İkinci oturumda, platform bileşenlerinin temsilcileri birer konuşma yaptılar. Panele, direnişteki Marport liman işçileri ve OSİM işçileri de katıldılar. Liman işçileri adına söz alan bir işçi, direnişe nasıl başladıklarını, nasıl bir süreçten geçtiklerini ve bugünkü durumlarını anlatarak platform bileşenlerini, dayanışma için sattıkları kalemlerden almaya davet etti.
Platform, SSGSS yasasının gündeme geldiği dönemde, yasanın meclisten geçirilmesine engel olmak hedefiyle oluşturulmuştu. Yasanın yapılan eylemlere rağmen geri çekilmeyerek kabul edildiği günden bu yana ise sessizliğe gömülmüştü. İstihdam Paketi geçirilirken hiçbir eylem düzenlemeyen Platform, şimdi SSGSS yasasının yürürlüğe gireceği 1 Ekim tarihine kadar tepki eylemleri gerçekleştireceğini duyuruyor.
Panelde söz alıp konuşan platform bileşenlerinin temsilcileri de yaptıkları konuşmalarda çeşitli eksikliklere değindiler. Konuşmaların tümünde, SSGSS yasasına karşı yapılan eylemlere rağmen yasanın önüne geçilememesinden doğan umutsuzluk kendini gösteriyordu. Bir kamu emekçisinin söylediği şu sözler Platformun durumunu ortaya koyar nitelikteydi: “Başta, yasayı çıkartmayacağız, çıkarsa uygulatmayacağız gibi tok bir söylemimiz vardı. Yasa geçince platform tatile girdi…”
Konuşmalarda genel olarak, Platformun çok sayıda örgütten oluştuğu fakat gücünün zayıf olduğu, insanları ikna etmekte başarılı olamadığı, çalışmalarının işyeri ve semtlere dayanmadığı, karar alma süreçlerinin zayıf olduğu, örgütler olarak tek başına bir şey yapılamayacağı, bunun için platformun güçlendirilmesi gerektiği, mücadelenin yeni saldırılara karşı genişletilerek devam ettirilmesi gerektiği gibi önemli hususların üzerinde duruldu.
SSGSS yasasının gündeme geldiği günden bu yana hükümet emekçilere saldırı paketlerini bir bir hayata geçirdi. İşçi sınıfı saflarından bu saldırılara karşı ciddi bir karşı duruş sergilendiğini söylemek, bugünkü duruma bakıldığında mümkün değil.
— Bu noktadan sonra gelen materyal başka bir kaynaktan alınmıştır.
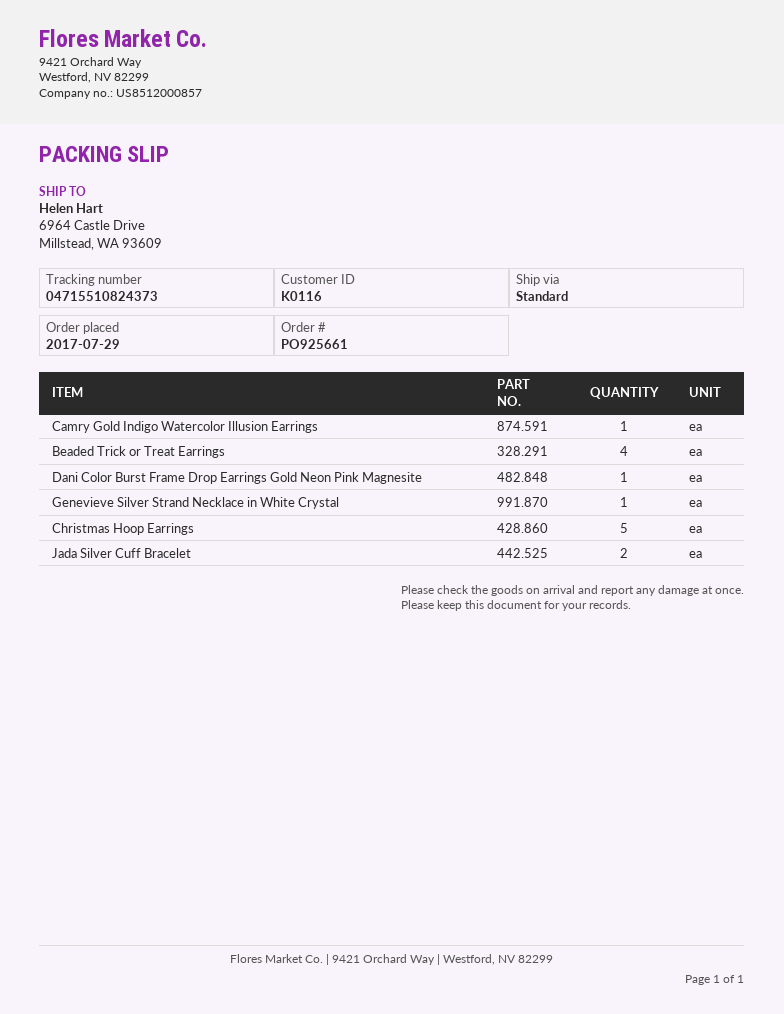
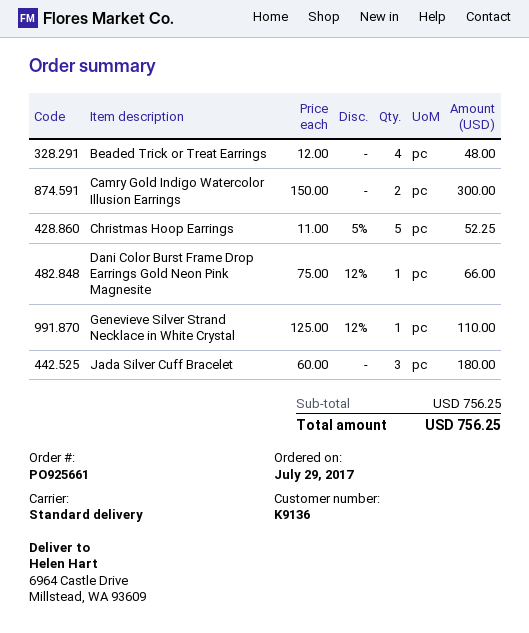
customer number: K0116 -> K9136
Camry Gold Indigo Watercolor Illusion Earrings: 1 -> 2
Jada Silver Cuff Bracelet: 2 -> 3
Uygulamaya konulan her paket emekçilerin sahip oldukları hakların bir bölümünü yonttu. Yontulan, kaybedilen her bir hak için geçmişte sayısız bedel ödenmiş olmasına rağmen işçi sınıfı gerektiği gibi bir tepki veremedi.
Bu durum 12 Eylül faşist darbesinin işçi sınıfının hafızasını silerek mücadele bilincini körelttiğini, aktarma kayışlarını kopardığını ve onu alabildiğine örgütsüzleştirdiğini bir kez daha tescil etmiştir. İşçi sınıfının sendikal ve siyasal örgütlerinin dağıtılmasından sonra ortaya çıkan boşluk, sermayenin ideolojik saldırılarıyla doldurulmuştur.
Egemen sınıfın saldırılarına karşı koyabilmek, işçilerin kendi örgütlülüklerine sahip çıkmaları ve mücadeleye sarılmalarıyla mümkün olabilecektir. Böylece kendine olan güvenini tazeleyen işçi sınıfı, her türlü ayrımcılığın ve sömürünün ortadan kalktığı yeni bir dünyanın kapılarını kendi elleriyle açabilecektir.